« Hide your fingers! » That is a sentence children can hear during French math lessons, when performing computation.
In fact, using one’s fingers to represent quantities and to count could be the missing tool to link analogical representations of quantities and symbolic representations of numbers in our brains (Andres, Di Luca, & Pesenti, 2008). In the early stages of learning, using one’s fingers when solving additions is positively linked to high computation performance (Jordan, Kaplan, Ramineni, & Locuniak, 2008).
Furthermore, studies within the framework of the Triple Code Model (Dehaene, 1992 ; Dehaene & Cohen, 2000) show that children improve their computing abilities using applications aiming at training the shift between the analogical and symbolical representations of numbers (Vilette, Mawart, & Rusinek, 2010 ; La course aux nombres, L’attrape-nombres developed by Unité INSERM-CEA de Neuroimagerie Cognitive).
Our first hypothesis is that children with accurate finger representations are more able to link finger representations and symbolic representations of numbers than children with poor finger representations.

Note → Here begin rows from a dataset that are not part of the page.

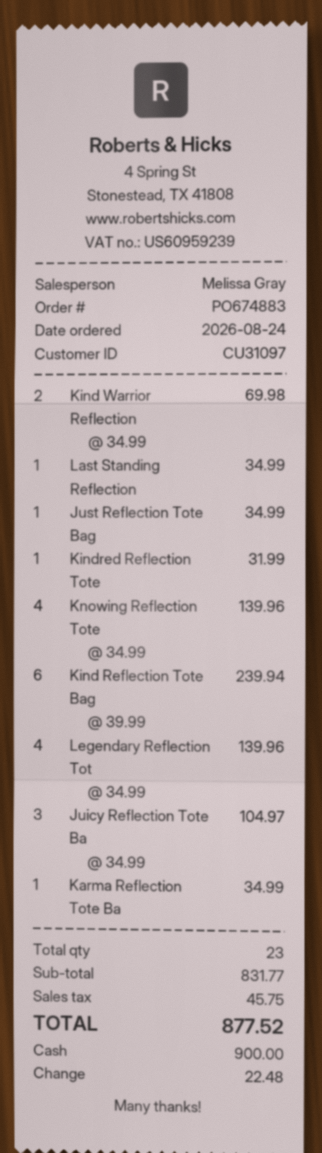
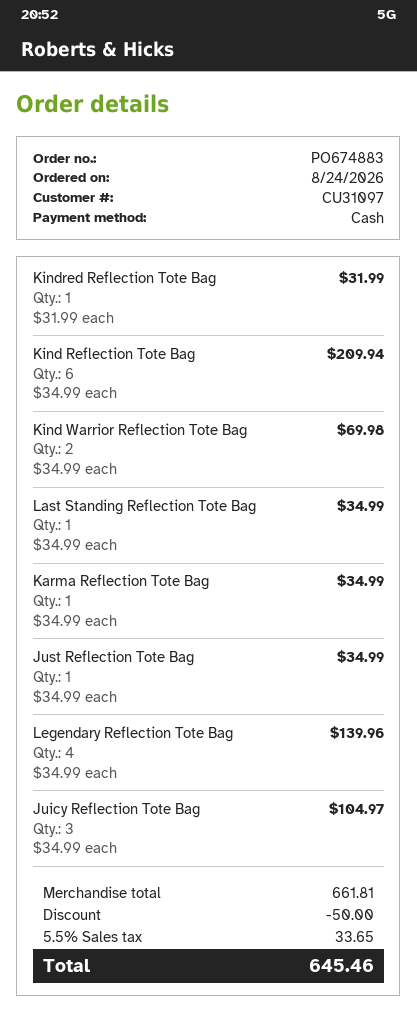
Knowing Reflection Tote: 4 x 34.99 = 139.96 -> none
Kind Reflection Tote Bag: 6 x 39.99 = 239.94 -> 6 x 34.99 = 209.94
subtotal: 831.77 -> 661.81
discount: none -> 50.00
tax: 45.75 -> 33.65
total: 877.52 -> 645.46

Secondly, tighter is the link between finger representations and symbolic representations of numbers, better are the results when mentally computing additions and substractions.

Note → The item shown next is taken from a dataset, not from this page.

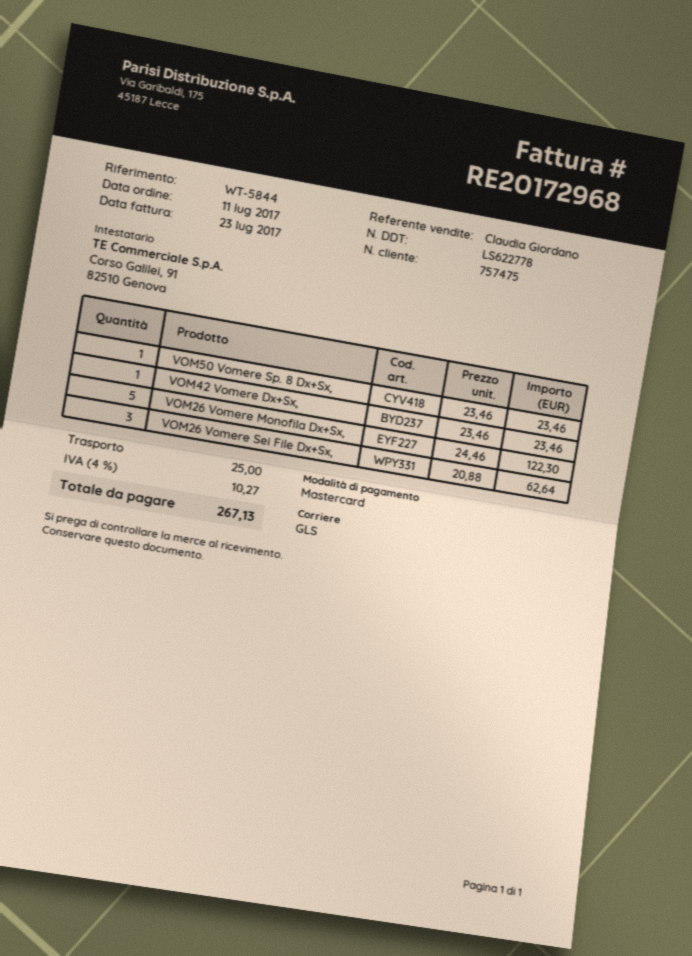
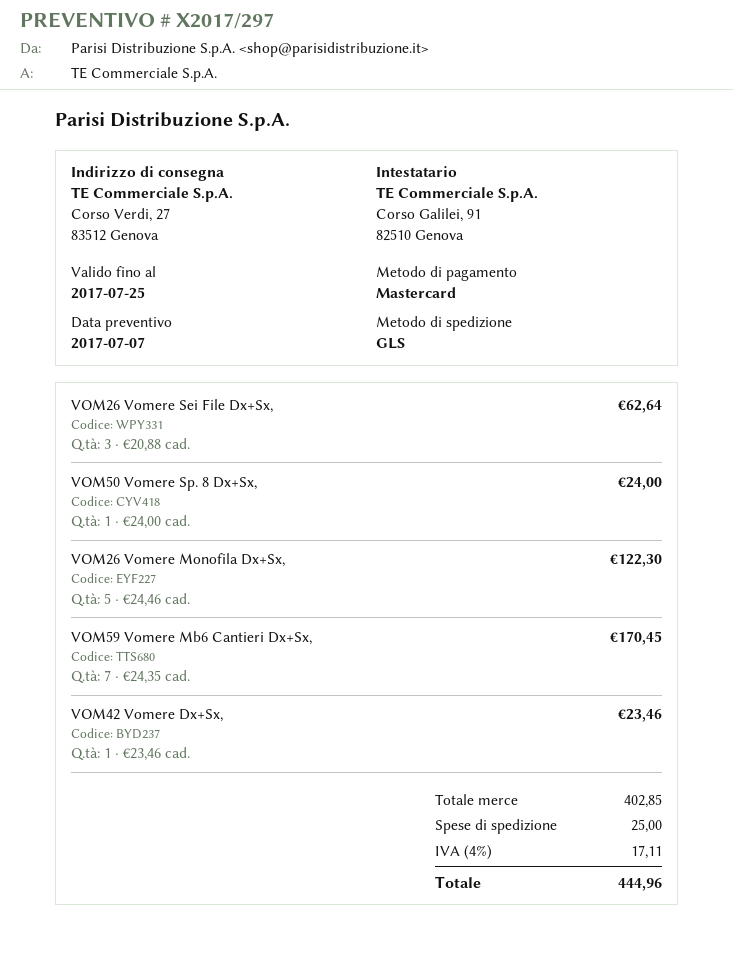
VOM50 Vomere Sp. 8 Dx+Sx,: 1 x 23.46 = 23.46 -> 1 x 24.00 = 24.00
VOM59 Vomere Mb6 Cantieri Dx+Sx,: none -> 7 x 24.35 = 170.45
tax: 4% = 10.27 -> 4% = 17.11
total: 267.13 -> 444.96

In this context, this original application has two main goals:
- to assess the accuracy of children finger representations and their ability to shift from finger representations to symbolic representations of numbers and vice versa
- to train the shift between these different representations of numbers.
This application is designed to be adapted for users with intellectual disabilities, as part of the inclusive school.
Once you're done with the configuration, just run the following command;
gunicorn --certfile=./keys/comptage.crt --keyfile=./keys/comptage.key app.wsgi:application
Without gunicorn, you can test your web application in the manage.py folder with:
python3 manage.py runsslserver
Then go to the following address:
https://your_ip_or_server_name:443
You will see the home webpage.
How to configurate your system before launching the application?
It worked on ubuntu 16.04 LTS and a virtual environment set up with python 3.6.8.
Currently (november 2019), the opencv-contrib-python module has some compatibility issues with python 3.7, that's why I did not use the last version of python for this project.
To reproduce this environment, just use the requirements.txt file in the doc/install folder.
A picture is worth a thousand words.
If you want to understand the role of each file, see ref 5 and the django_channels documentation : https://channels.readthedocs.io/en/latest/
A quick summary :
- asgi.py and wsgi.py gathers informations about the gate server interface (asgi for dpahne, wsgi for gunicorn and local django servers)
- routing.py routes the websocket to the right consumers
- urls.py defines how your will navigate through the webpages and link one specific view to one url
- models.py defines your database model, i.e. what type of data you want to store
- consumers.py defines how you receive and send data through websockets. It's called by Daphne.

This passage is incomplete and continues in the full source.